そこに跪く老婆か、聖母マリアかどちらだったのかも定かではないが、私には、母が重なって見えた。
亡骸のイエスは私の弟だった。
涙で頬が濡れていた。
旅の数年前に、弟は不始末を起こし、離職、離婚問題へと追い込まれ、本人はもちろんのこと、周りの家族皆が負のスパイラルへ陥っている時期だった。
旅から戻った後に、
それがミケランジェロの有名な「ピエタ」の像と知る。
急に決まって飛び込んだ団体ツアーで、旅先では、本当に何の予備知識も無かった。
私が胸打たれたのは、マリアだろうがイエスだろうが、そんなことはどちらでもよく、
ただ傷ついた息子の姿に、深く嘆く母の慈愛に満ちた姿だったと思う。
私がその時見たその像は、確かに、静かに泣いていた。
それ以降、ミケランジェロのピエタは私の中で特別な存在となる。
そして、絵本作家でエッセイストだった佐野洋子さんが、やはりピエタに惹かれてエッセイを書き下ろしていることを知り、ピエタ繋がりで大ファンになる。
(佐野洋子さんが見たのは「ロンダニーニのピエタ」だが…)
阿刀田高さんも「新約聖書を知っていますか」の著書の中で、ピエタに触れておられるところがあったと記憶している。
月日は流れ、その後私は、確か2度このサン・ピエトロ大聖堂を訪れ、ピエタの像の前に立つことになる。
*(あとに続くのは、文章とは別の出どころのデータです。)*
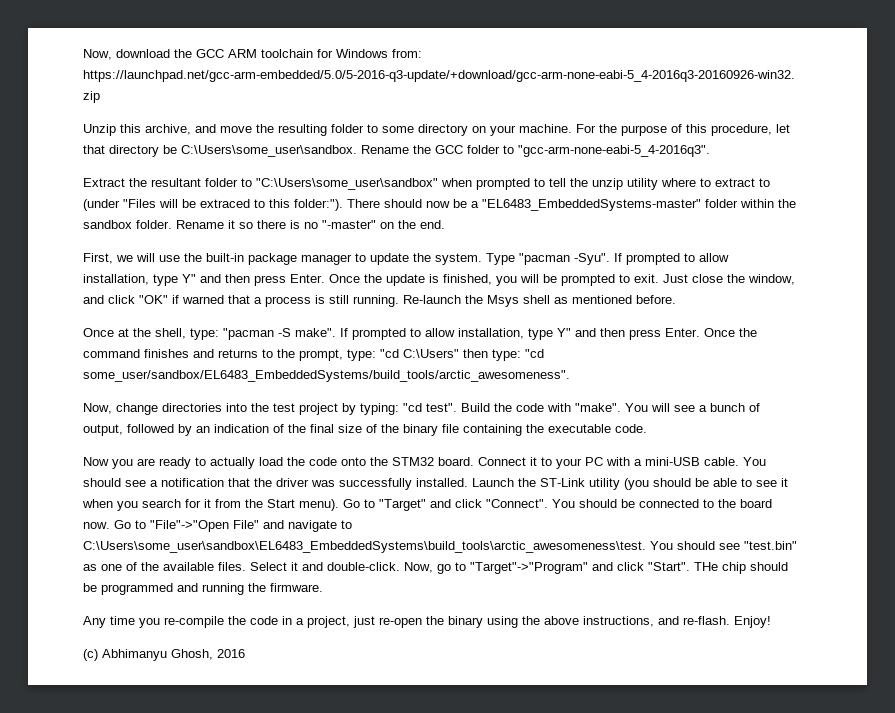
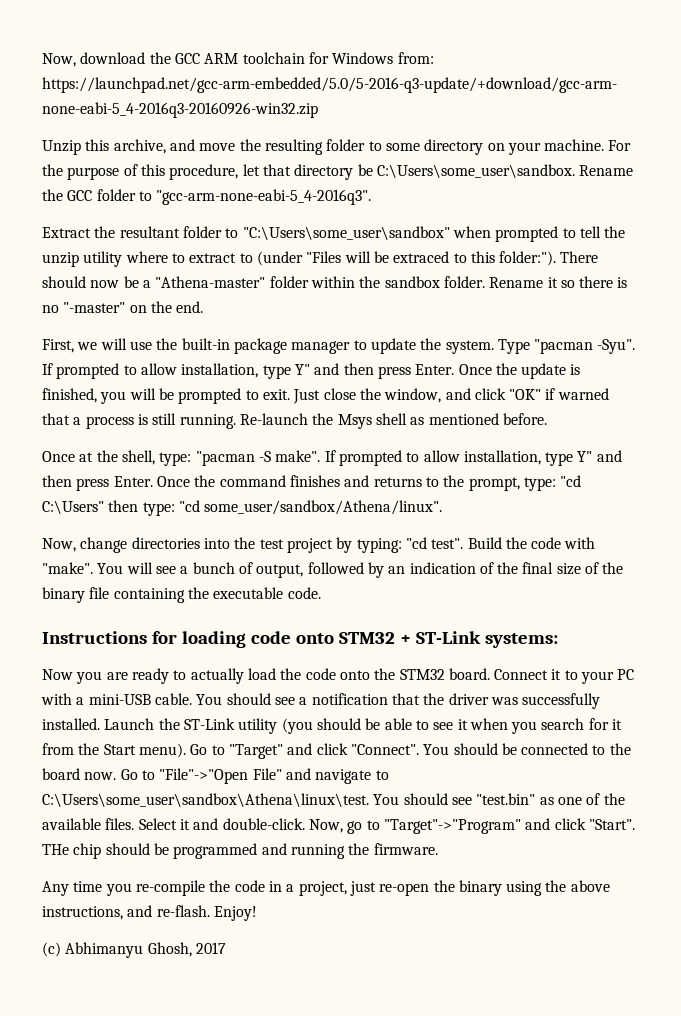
- There should now be a "EL6483_EmbeddedSystems-master" folder within the sandbox folder.
+ There should now be a "Athena-master" folder within the sandbox folder.
- Once the command finishes and returns to the prompt, type: "cd C:\Users" then type: "cd some_user/sandbox/EL6483_EmbeddedSystems/build_tools/arctic_awesomeness".
+ Once the command finishes and returns to the prompt, type: "cd C:\Users" then type: "cd some_user/sandbox/Athena/linux".
+ Instructions for loading code onto STM32 + ST-Link systems:
- Go to "File"->"Open File" and navigate to C:\Users\some_user\sandbox\EL6483_EmbeddedSystems\build_tools\arctic_awesomeness\test.
+ Go to "File"->"Open File" and navigate to C:\Users\some_user\sandbox\Athena\linux\test.
- (c) Abhimanyu Ghosh, 2016
+ (c) Abhimanyu Ghosh, 2017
しかしながら、25年前のあの感情が再び湧き上がることは無かった…
でも、あの夏の夕暮れの閑散とした大聖堂の空気と、老婆と、聖母子像と、当時の私の気持ちがひとつになったあの瞬間を、決して忘れることは無い。
追記
昔の思い出に浸っていて、写真を引っ張り出した。日付は、1998年7月13日。
ヨーロッパの夏の夕方は、暮れることは無くいつまでも明るい。反して聖堂内は暗く
ステントグラスが輝いて見えた。